Other maps narrowed down a possible location for Last Chance Road, in the northwest portion of the Last Chance Mountain range near Last Chance Canyon, but remained inconclusive.
“Whether the parties agree that the Last Chance Road was properly adopted, described or demarcated, it appears that the map indicates at least a general location of the feature called Last Chance Road,” Ishii wrote.
Ishii noted that county employees who say they did maintenance on the road could not remember where they did it.
“[P]erhaps most significant to the court’s purposes, the County’s sole employee who claims to have participated in road grading on the Last Chance Road segment in question could not recall that the path he followed during an on-site deposition in 2010 was the same that he recalled grading, nor was he able to identify features, such as berms or windrows that were conclusively the result of road maintenance operations. …
“The only use of the claimed Last Chance Road actually known to anyone is the occasional use at some time in the past by hunters,” Ishii wrote.
The federal agencies sought dismissal in 2008, claiming Inyo County had run out of time to quiet title. After the court ruled on these motions, the county filed for summary judgment in 2010. The defendants filed their own motion for summary judgment in response.
Inyo County claims it gained right of way when its Board of Supervisors accepted a land grant from the federal government under R.S. 2477 in 1948.
But Ishii relied on the 10th Circuit ruling in Southern Utah Wilderness Alliance v. BLM, another quiet title claim under R.S. 2477.
“A state’s acquisition of a grant of right of way under R.S. 2477 may be found in facts that lie along a continuum whose polar ends can be described best by paraphrase from the movie ‘Field of Dreams’: If they built it and the travelers came, the right-of-way is there. At the other end of the spectrum it is equally indisputable that if nobody built it, and nobody came, it was never there,” Ishii wrote.
“Unfortunately for plaintiff, who bears the burden of proof, the state of the evidence places them close enough to the second polar extreme that it matters little to their cause whether the court looks to state law or to federal law.”
Ishii rejected the county’s claims that it had accepted a land grant under R.S. 2477 on the basis that “some of the roads incorporated into the Official Register of County Roads in 1948 did not actually exist at the time.”
Since the original maps are not available, Ishii concluded that the road’s alleged inclusion in the county road system, and the Inyo Board’s ambiguous attitude toward the road in subsequent actions, prevent the county from establishing a right of way.

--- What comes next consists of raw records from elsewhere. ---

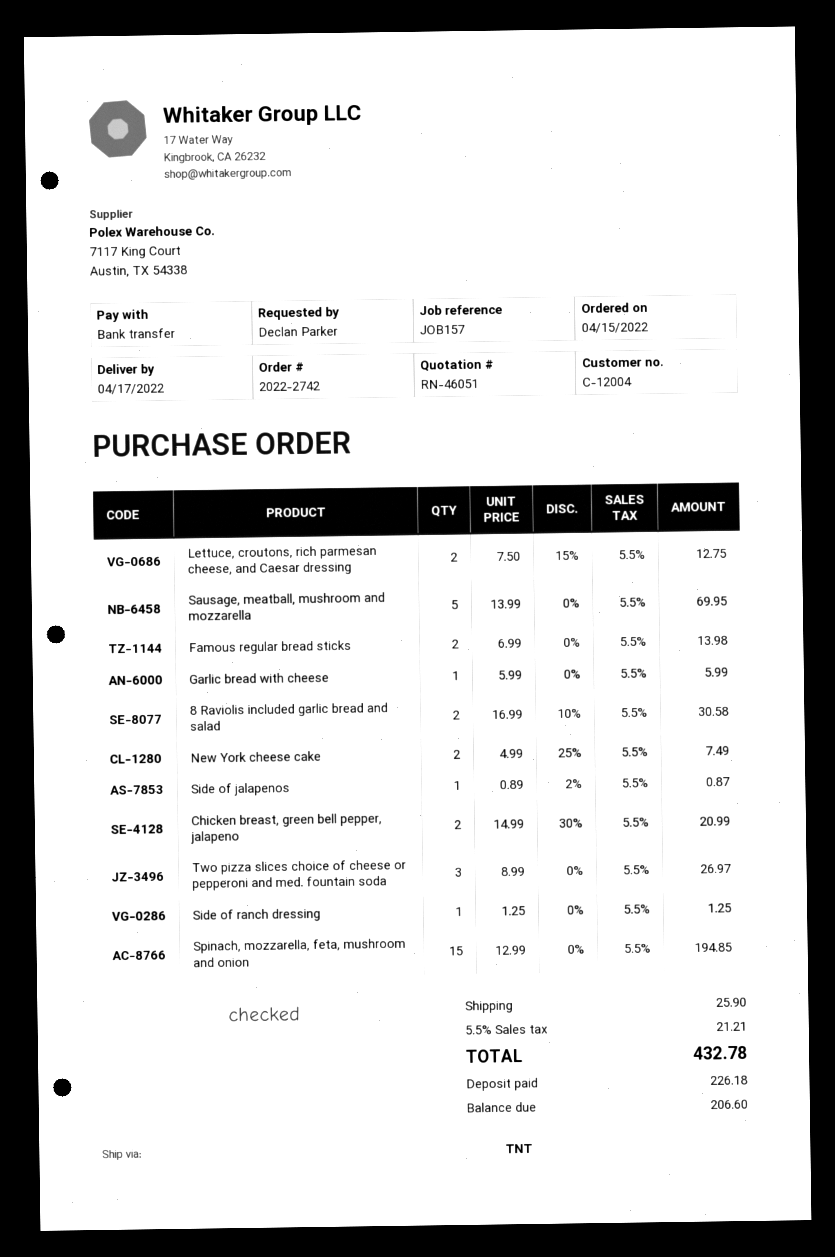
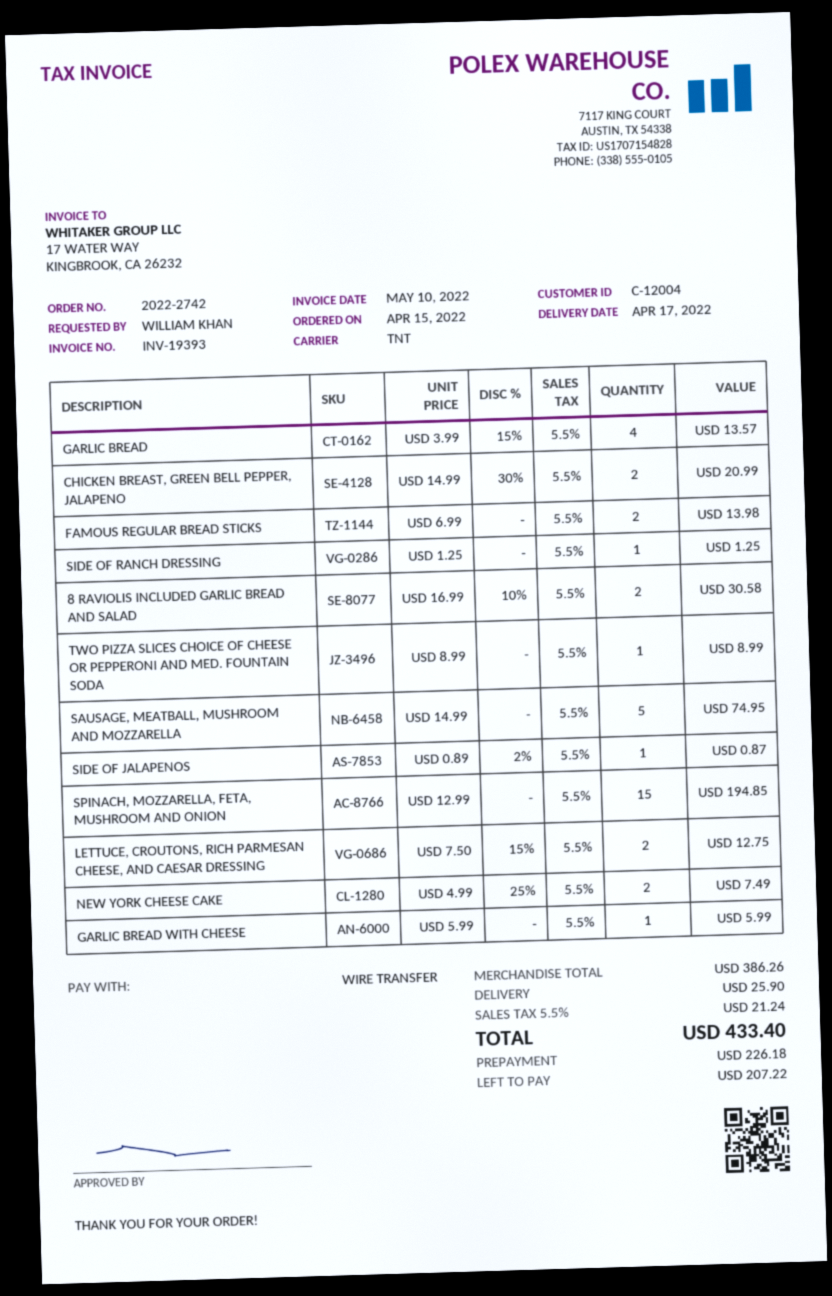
ordered by: Declan Parker -> WILLIAM KHAN
Sausage, meatball, mushroom and mozzarella: 5 x 13.99 = 69.95 -> 5 x 14.99 = 74.95
Two pizza slices choice of cheese or pepperoni and med. fountain soda: 3 x 8.99 = 26.97 -> 1 x 8.99 = 8.99
GARLIC BREAD: none -> 4 x 3.99 - 15% = 13.57
tax: 5.5% = 21.21 -> 5.5% = 21.24
total: 432.78 -> 433.40
balance: 206.60 -> 207.22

Ishii acknowledged that the 10th Circuit ruling that a right of way claim could be established if the road in question qualified as a highway.
Despite noting the ambiguity in determining if a road is a highway, Ishii said that “[a] road that is used sporadically merely by ‘sightseers, hunters, and trappers’ can not be something that is necessary or convenient for the accommodation of the public and therefore a highway,” citing Hamerly v. Denton.
Ishii concluded that Last Chance Road cannot be a highway because deposition testimony from two county employees reveals that people have not used the road since the late 1970s.
“The fact that no person at the on-site deposition in 2010 could identify any physical feature in that location that denoted a definite road built or traveled by people is evidence of the casual and sporadic nature of its use as well as its lack of importance,” the judge wrote.
Ishii said the county’s motion for summary judgment failed because it could not prove the road was a highway, or that its Board was granted right of way under R.S. 2477.
He said the defendants could go forward with their motions for declaratory and injunctive relief.
“Therefore, it is hereby ordered that plaintiff’s motion for summary judgment is denied. Defendant’s cross-motions are correspondingly granted.
“The Clerk of the Court shall enter judgment in favor of the defendants and defendant-intervenors and shall close the case.”